Excerpted data
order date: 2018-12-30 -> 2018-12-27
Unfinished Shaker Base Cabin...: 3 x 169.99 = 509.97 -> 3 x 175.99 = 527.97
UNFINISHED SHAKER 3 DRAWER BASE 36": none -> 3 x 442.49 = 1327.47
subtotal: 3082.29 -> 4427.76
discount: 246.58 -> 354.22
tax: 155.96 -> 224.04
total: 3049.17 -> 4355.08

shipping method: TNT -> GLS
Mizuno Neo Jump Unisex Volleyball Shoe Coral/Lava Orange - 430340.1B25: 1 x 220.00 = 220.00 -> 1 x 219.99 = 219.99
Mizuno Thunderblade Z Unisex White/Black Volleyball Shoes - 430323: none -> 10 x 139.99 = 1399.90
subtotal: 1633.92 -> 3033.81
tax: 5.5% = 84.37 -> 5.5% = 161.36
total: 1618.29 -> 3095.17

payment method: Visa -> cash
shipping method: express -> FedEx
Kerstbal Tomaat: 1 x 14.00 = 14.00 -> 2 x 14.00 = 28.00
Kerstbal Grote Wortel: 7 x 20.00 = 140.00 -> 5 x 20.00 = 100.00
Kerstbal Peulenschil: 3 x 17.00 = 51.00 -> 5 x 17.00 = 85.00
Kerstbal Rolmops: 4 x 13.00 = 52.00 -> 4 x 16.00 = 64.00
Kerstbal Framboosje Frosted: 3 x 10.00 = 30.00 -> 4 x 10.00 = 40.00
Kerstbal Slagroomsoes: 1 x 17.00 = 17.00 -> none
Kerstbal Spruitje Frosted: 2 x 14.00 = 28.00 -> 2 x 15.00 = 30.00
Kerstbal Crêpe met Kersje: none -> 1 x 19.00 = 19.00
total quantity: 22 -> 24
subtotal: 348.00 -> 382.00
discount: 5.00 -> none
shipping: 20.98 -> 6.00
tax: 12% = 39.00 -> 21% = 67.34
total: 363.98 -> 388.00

Problem to work on
What you give back should be the lines from the one with "total: 1618.29 -> 3095.17" to the end of the data, copied exactly, both ends included.

Answer space
total: 1618.29 -> 3095.17

payment method: Visa -> cash
shipping method: express -> FedEx
Kerstbal Tomaat: 1 x 14.00 = 14.00 -> 2 x 14.00 = 28.00
Kerstbal Grote Wortel: 7 x 20.00 = 140.00 -> 5 x 20.00 = 100.00
Kerstbal Peulenschil: 3 x 17.00 = 51.00 -> 5 x 17.00 = 85.00
Kerstbal Rolmops: 4 x 13.00 = 52.00 -> 4 x 16.00 = 64.00
Kerstbal Framboosje Frosted: 3 x 10.00 = 30.00 -> 4 x 10.00 = 40.00
Kerstbal Slagroomsoes: 1 x 17.00 = 17.00 -> none
Kerstbal Spruitje Frosted: 2 x 14.00 = 28.00 -> 2 x 15.00 = 30.00
Kerstbal Crêpe met Kersje: none -> 1 x 19.00 = 19.00
total quantity: 22 -> 24
subtotal: 348.00 -> 382.00
discount: 5.00 -> none
shipping: 20.98 -> 6.00
tax: 12% = 39.00 -> 21% = 67.34
total: 363.98 -> 388.00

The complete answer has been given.